Many rumors, particularly ones we talk about, are issues of public concern. When you spread those rumors, you are implicitly making a claim about the way the world operates either for good or for ill. We talk about what we call the “politics of plausibility” and the “politics of credibility.” The first refers to whether the substance of a specific claim makes sense, is feasible, plausible, might it have happened. Some claims people can make no one would take seriously, and those stand outside plausibility.
But other examples we give are of rumors that, regarding 9/11, that the Arab-American community was aware of the attack before it happened, or the Jewish-American community was aware of the attack before, or the U.S. government was aware of the attack before it occurred. Large groups of citizens in each case believe that that could have happened—that’s the politics of plausibility. The politics of credibility has to do with who told the story, and is that source someone you judge as having reason, likelihood to know what they are talking about?

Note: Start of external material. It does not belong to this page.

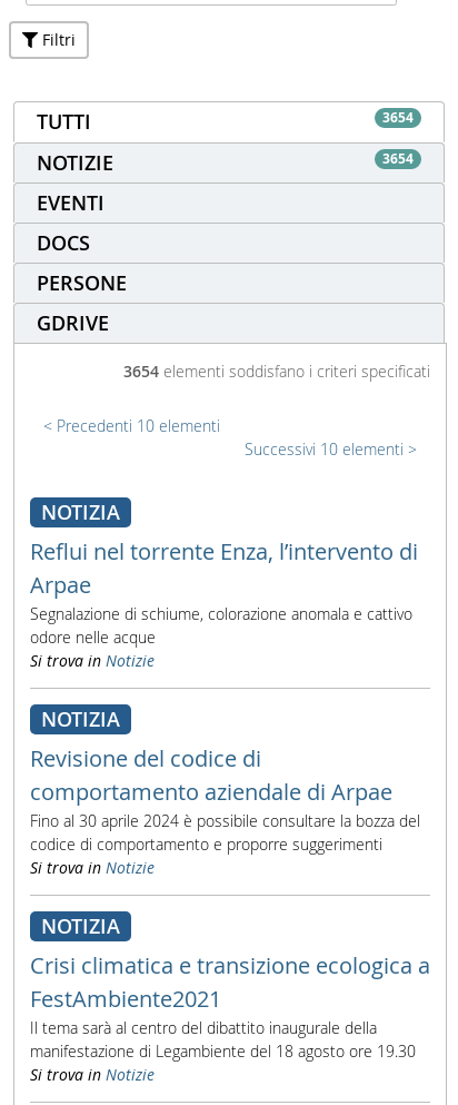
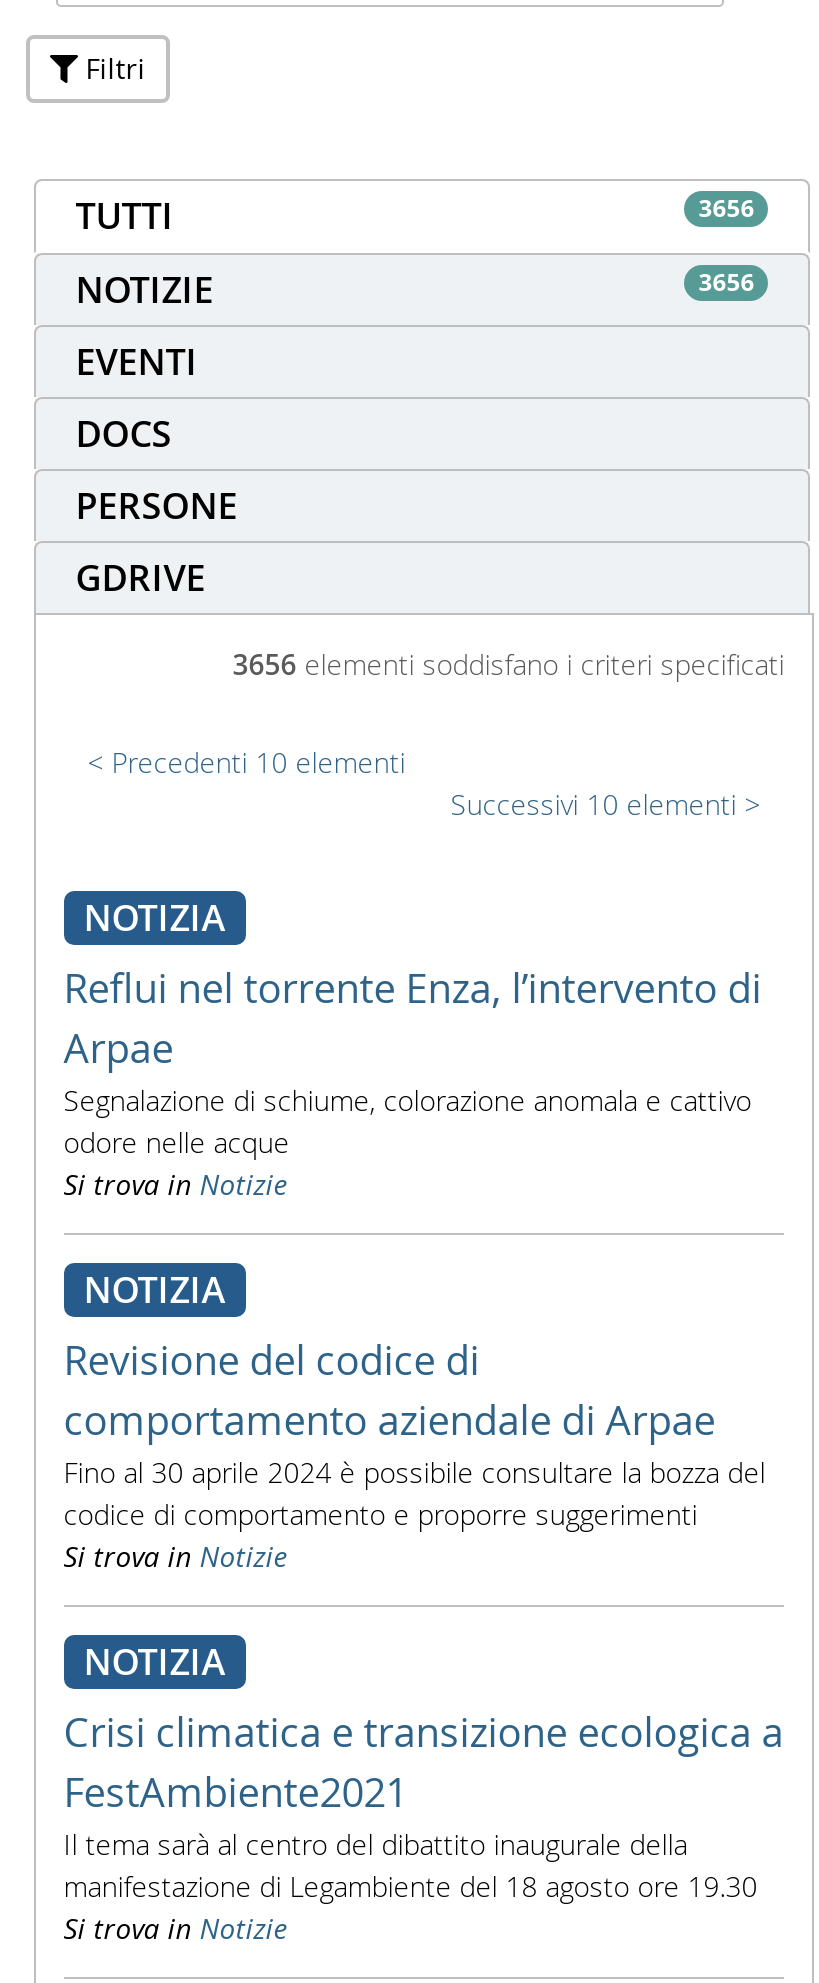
[383,108,414,127] 3654 -> [699,191,755,225] 3656
[383,149,414,168] 3654 -> [699,265,755,299] 3656
[124,361,431,382] 3654 elementi soddisfano i criteri specificati -> [233,645,785,683] 3656 elementi soddisfano i criteri specificati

Reason: It seemed interesting that unlike the rumors regarding immigration, a lot of 9/11 rumors cast doubt and fear not on underdogs or outsiders, but on our own government and media elites.
Fine: Those of us sympathetic to libertarianism know there has been a lengthy tradition, and I think a healthy tradition, of suspicion of state power, suspicion of governments. There has been an argument and let me describe it as plausible, that over the course of the 20th century with the rise of the megastate that there is even more concern with state power and thus rumors about what the state might do, what it might know, how it might mislead the public, have become increasingly prevalent.
People often speak of Watergate as changing the American public’s attitudes toward government. I think there is some truth to that, though there were certainly plenty of conspiratorial beliefs prior to that. But Watergate institutionalized the legitimacy of being suspicious of government.
Reason: What do we know authoritatively about how widespread serious suspicion of the government regarding 9/11 is?
Fine: We do have a number of surveys, which are only as good as the particular question asked. If you ask someone, “Do you think it’s possible the U.S. government knew of the attacks on the World Trade Center?” you tend to get a fairly high proportion—I think 25-30 percent—who think it is possible. Does that mean government was behind it? As we get to more specific claims [about what did happen], the number who would admit that decreases. Certainly the so-called “9/11 Truth” movement is alive and active, just as rumors about President Kennedy’s assassination were very active for 15 years after he was killed.
Pearl Harbor is the historical precedent that is most similar. There was a very active non-intervention opposition, often called isolationists, and they were powerful and held much sway to the annoyance of the Roosevelt administration. When Pearl Harbor happened some people thought—who benefits from this attack? The rumor was that the Roosevelt administration benefited, because it allowed them to intervene in the war in Europe [like they wanted]. Thus there were stories that the administration knew about or even provoked the attack. Historians I think would largely be in agreement that the Roosevelt administration was not behind the Pearl Harbor attack, but that they probably knew more than what they admitted on December 7, 1941.